[Start of Attachment]

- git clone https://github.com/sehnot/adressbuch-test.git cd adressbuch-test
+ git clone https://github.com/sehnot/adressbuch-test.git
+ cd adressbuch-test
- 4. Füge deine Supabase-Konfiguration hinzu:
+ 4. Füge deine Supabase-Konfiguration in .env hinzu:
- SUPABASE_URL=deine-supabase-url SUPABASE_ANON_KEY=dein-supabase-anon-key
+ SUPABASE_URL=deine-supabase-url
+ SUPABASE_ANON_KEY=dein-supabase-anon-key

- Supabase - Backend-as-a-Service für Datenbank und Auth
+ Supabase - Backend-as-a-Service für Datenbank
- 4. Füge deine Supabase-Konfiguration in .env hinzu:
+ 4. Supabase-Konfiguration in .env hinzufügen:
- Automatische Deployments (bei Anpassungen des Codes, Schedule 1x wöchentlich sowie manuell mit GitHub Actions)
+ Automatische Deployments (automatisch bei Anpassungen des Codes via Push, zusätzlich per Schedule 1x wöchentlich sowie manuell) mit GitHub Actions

[End of Attachment]

An exact copy of every record is required here.

- git clone https://github.com/sehnot/adressbuch-test.git cd adressbuch-test
+ git clone https://github.com/sehnot/adressbuch-test.git
+ cd adressbuch-test
- 4. Füge deine Supabase-Konfiguration hinzu:
+ 4. Füge deine Supabase-Konfiguration in .env hinzu:
- SUPABASE_URL=deine-supabase-url SUPABASE_ANON_KEY=dein-supabase-anon-key
+ SUPABASE_URL=deine-supabase-url
+ SUPABASE_ANON_KEY=dein-supabase-anon-key

- Supabase - Backend-as-a-Service für Datenbank und Auth
+ Supabase - Backend-as-a-Service für Datenbank
- 4. Füge deine Supabase-Konfiguration in .env hinzu:
+ 4. Supabase-Konfiguration in .env hinzufügen:
- Automatische Deployments (bei Anpassungen des Codes, Schedule 1x wöchentlich sowie manuell mit GitHub Actions)
+ Automatische Deployments (automatisch bei Anpassungen des Codes via Push, zusätzlich per Schedule 1x wöchentlich sowie manuell) mit GitHub Actions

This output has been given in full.